Molte questioni dettagliate devono essere analizzate e ci sono lezioni che dobbiamo imparare”. I malumori nell’élite del partito erano cominciati già da quest’estate, quando avevano cominciato a levarsi voci che criticavano la gestione delle tensioni commerciali con gli Stati Uniti e, successivamente, l’atteggiamento di Pechino in economia e in politica estera, giudicato troppo assertivo da Deng Pufang, figlio di un altro leader del passato, l’architetto delle riforme economiche cinesi, Deng Xiaoping. Le incertezze a livello internazionale “sono in crescita”, aveva detto Deng, e “la cosa più importante al momento è affrontare in modo appropriato le questioni della Cina”.
Le critiche sembrano non risparmiare neppure l’aspetto demografico. A fare sentire la propria voce, oggi, ai microfoni dell’agenzia Bloomberg, è stato il demografo He Yafu, dopo la pubblicazione del dato di nuovi nati nel 2018. “La Cina non dovrebbe solo rilassare pienamente la politica di pianificazione familiare”, ha detto, “ma introdurre politiche per incoraggiare le nascite”, per evitare effetti negativi sull’economia da un basso tasso di natalità.

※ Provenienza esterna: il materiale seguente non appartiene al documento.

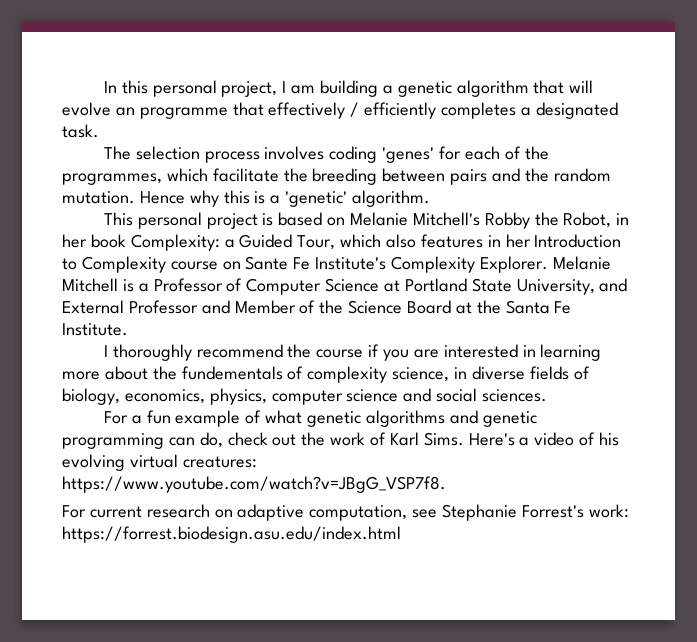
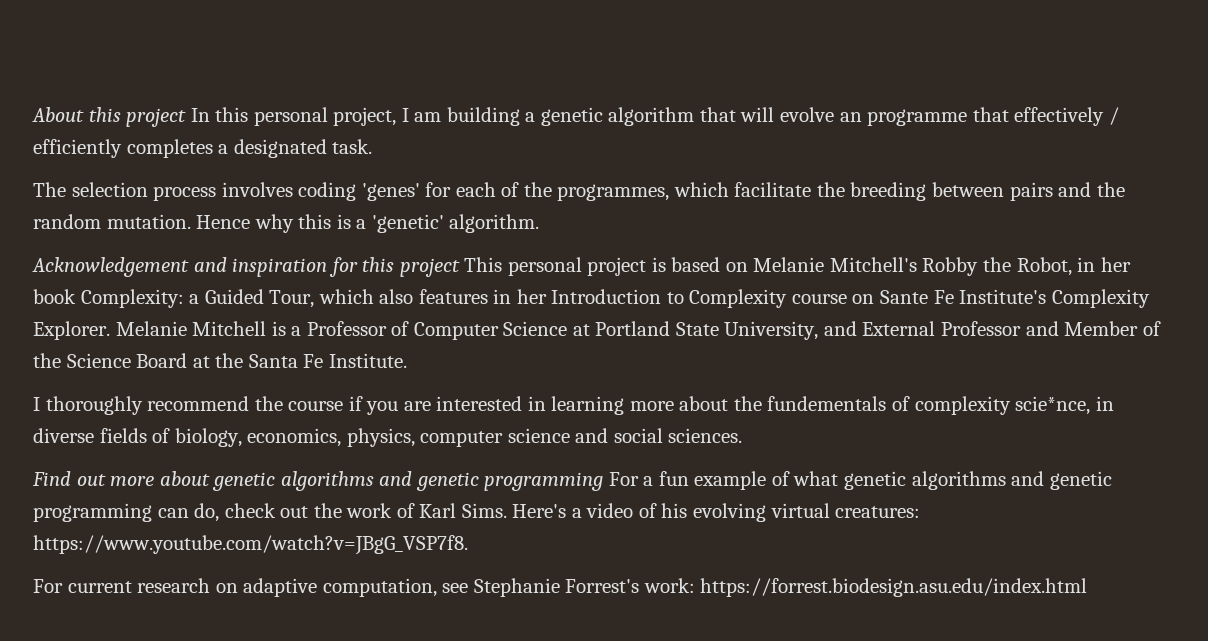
- In this personal project, I am building a genetic algorithm that will evolve an programme that effectively / efficiently completes a designated task.
+ About this project In this personal project, I am building a genetic algorithm that will evolve an programme that effectively / efficiently completes a designated task.
- This personal project is based on Melanie Mitchell's Robby the Robot, in her book Complexity: a Guided Tour, which also features in her Introduction to Complexity course on Sante Fe Institute's Complexity Explorer.
+ Acknowledgement and inspiration for this project This personal project is based on Melanie Mitchell's Robby the Robot, in her book Complexity: a Guided Tour, which also features in her Introduction to Complexity course on Sante Fe Institute's Complexity Explorer.
- I thoroughly recommend the course if you are interested in learning more about the fundementals of complexity science, in diverse fields of biology, economics, physics, computer science and social sciences.
+ I thoroughly recommend the course if you are interested in learning more about the fundementals of complexity scie*nce, in diverse fields of biology, economics, physics, computer science and social sciences.
- For a fun example of what genetic algorithms and genetic programming can do, check out the work of Karl Sims.
+ Find out more about genetic algorithms and genetic programming For a fun example of what genetic algorithms and genetic programming can do, check out the work of Karl Sims.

La soluzione, in questo caso, potrebbe essere l’abolizione completa della pianificazione familiare, terminando di fatto ogni tipo di limite al numero di figli che una coppia può avere. L’ipotesi sarebbe già in fase di studio, all’interno di una revisione del codice civile e la proposta di eliminare completamente la pianificazione familiare sarebbe stata esaminata lo scorso anno dallo stesso primo ministro cinese, Li Keqiang. Anche questo, però potrebbe non bastare, è c’è chi prevede che per assistere a un rialzo nel numero dei nuovi nati ogni anno si renderanno necessari incentivi e sgravi fiscali. Per He Yafu, però, il problema è più profondo e di difficile soluzione. “Mentre il numero di donne in età fertile è destinato a calare negli anni a venire, per una minore volontà di avere figli, la Cina continuerà ad avere un calo delle nascite”.